--- Records shown Enclosed Below ---

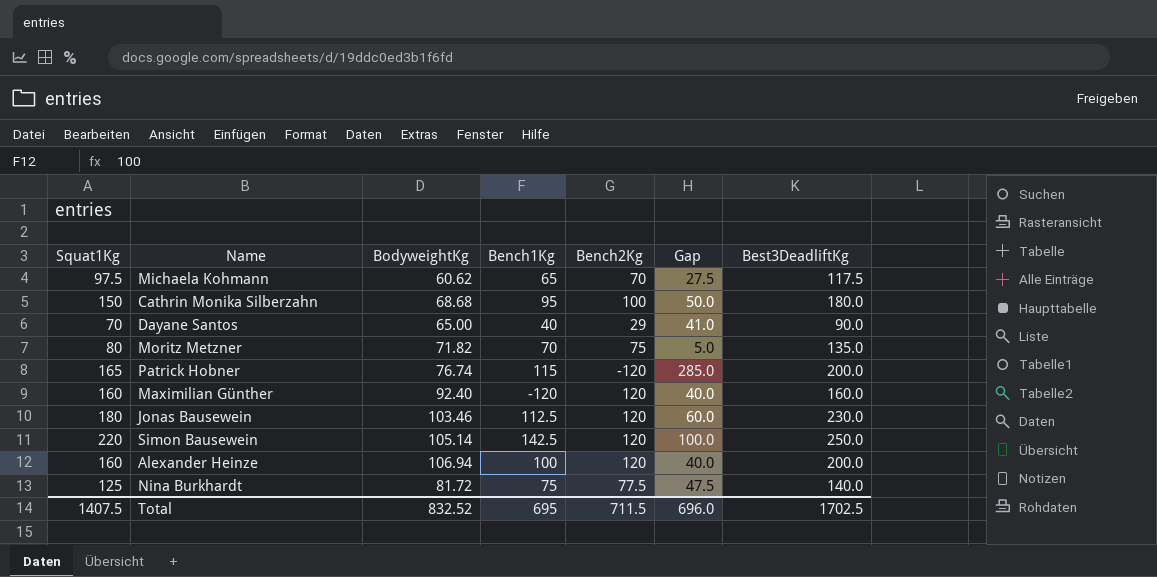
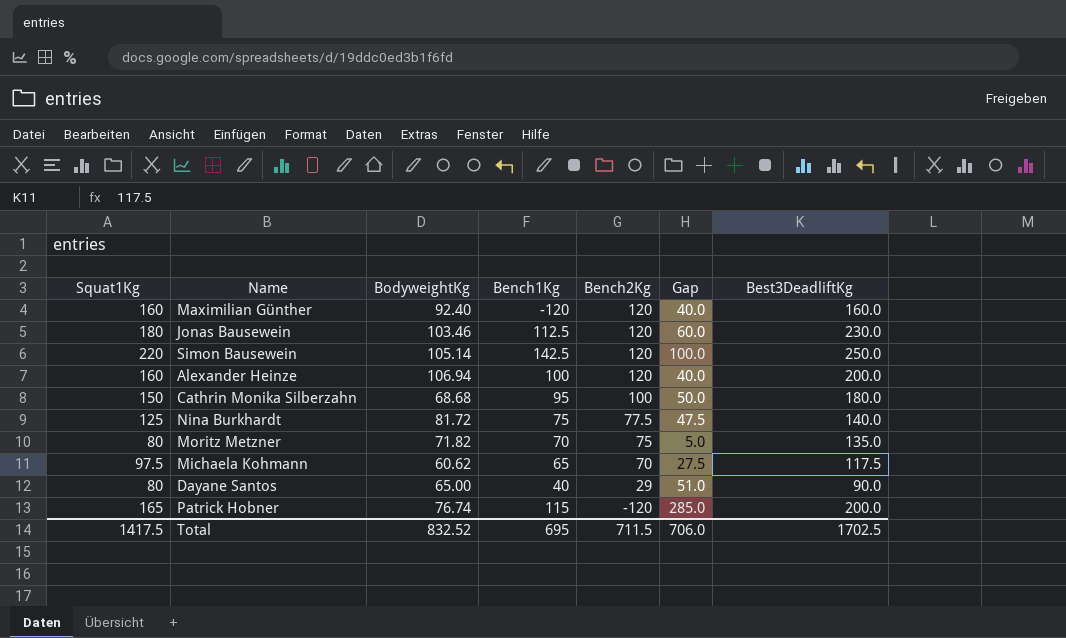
row order: none -> Bench2Kg descending
Dayane Santos | Squat1Kg: 70 -> 80
Dayane Santos | Gap: 41.0 -> 51.0
Total | Squat1Kg: 1407.5 -> 1417.5
Total | Gap: 696.0 -> 706.0

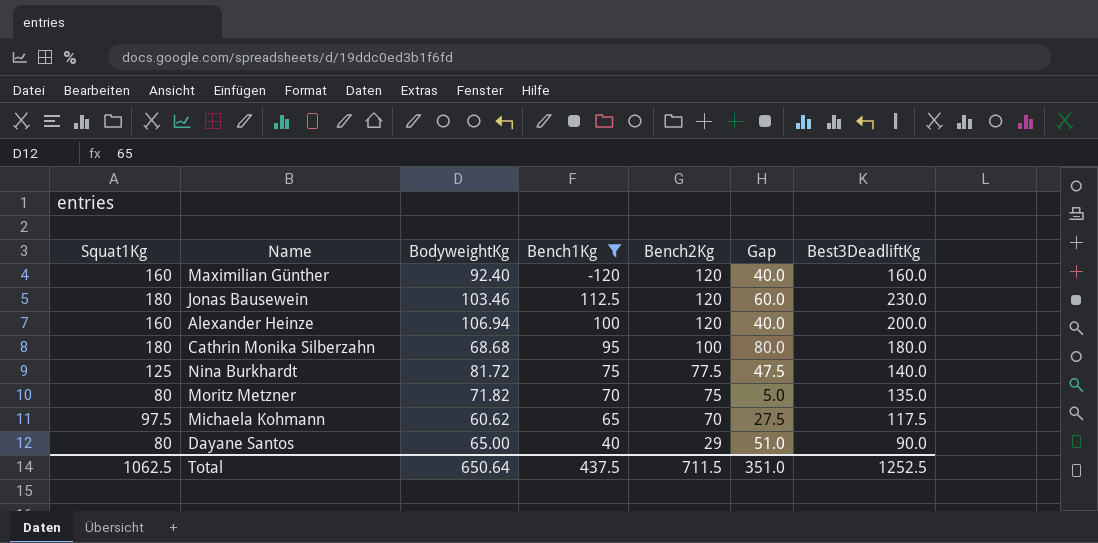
filter: none -> Bench1Kg <= 112.5
Cathrin Monika Silberzahn | Squat1Kg: 150 -> 180
Cathrin Monika Silberzahn | Gap: 50.0 -> 80.0
Total | Squat1Kg: 1417.5 -> 1062.5
Total | BodyweightKg: 832.52 -> 650.64
Total | Bench1Kg: 695 -> 437.5
Total | Gap: 706.0 -> 351.0
Total | Best3DeadliftKg: 1702.5 -> 1252.5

--- End of Enclosed Records shown ---

Instructions to follow:
Wherever a line above contains "Monika", copy that line.

Response area:
Cathrin Monika Silberzahn | Squat1Kg: 150 -> 180
Cathrin Monika Silberzahn | Gap: 50.0 -> 80.0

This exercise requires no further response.